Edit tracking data
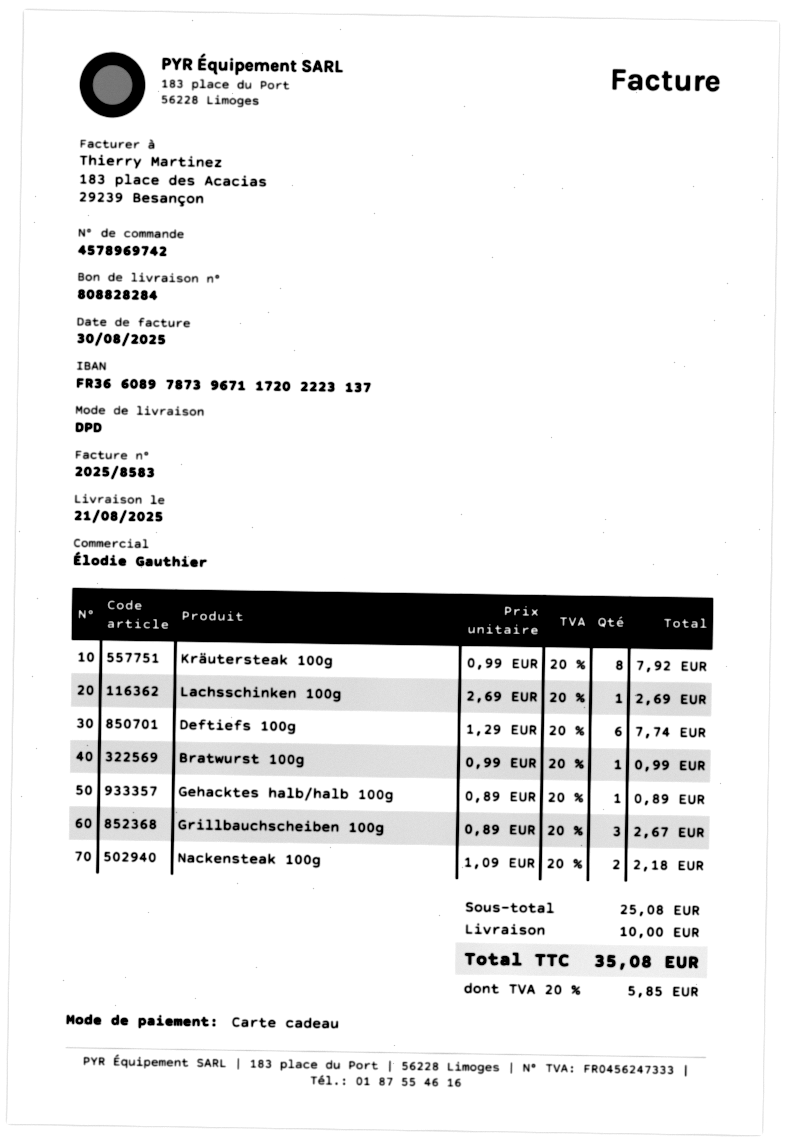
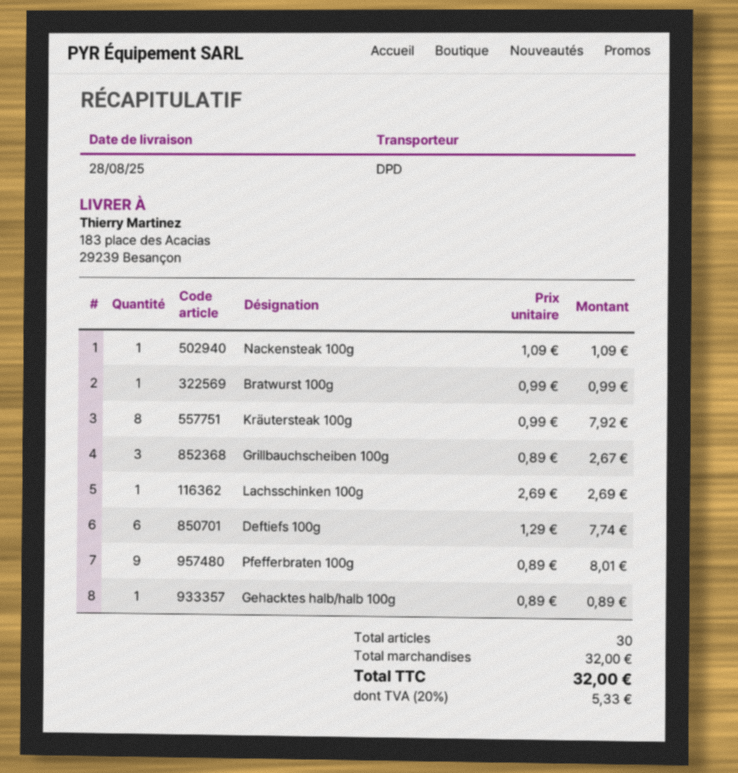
delivery date: 2025-08-21 -> 2025-08-28
Nackensteak 100g: 2 x 1.09 = 2.18 -> 1 x 1.09 = 1.09
Pfefferbraten 100g: none -> 9 x 0.89 = 8.01
subtotal: 25.08 -> 32.00
shipping: 10.00 -> none
tax: 20% = 5.85 -> 20% = 5.33
total: 35.08 -> 32.00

→ **WHAT IS EXPECTED**: All the records need to be repeated exactly, with the images dropped.

→ **RESPONSE BOX**:
delivery date: 2025-08-21 -> 2025-08-28
Nackensteak 100g: 2 x 1.09 = 2.18 -> 1 x 1.09 = 1.09
Pfefferbraten 100g: none -> 9 x 0.89 = 8.01
subtotal: 25.08 -> 32.00
shipping: 10.00 -> none
tax: 20% = 5.85 -> 20% = 5.33
total: 35.08 -> 32.00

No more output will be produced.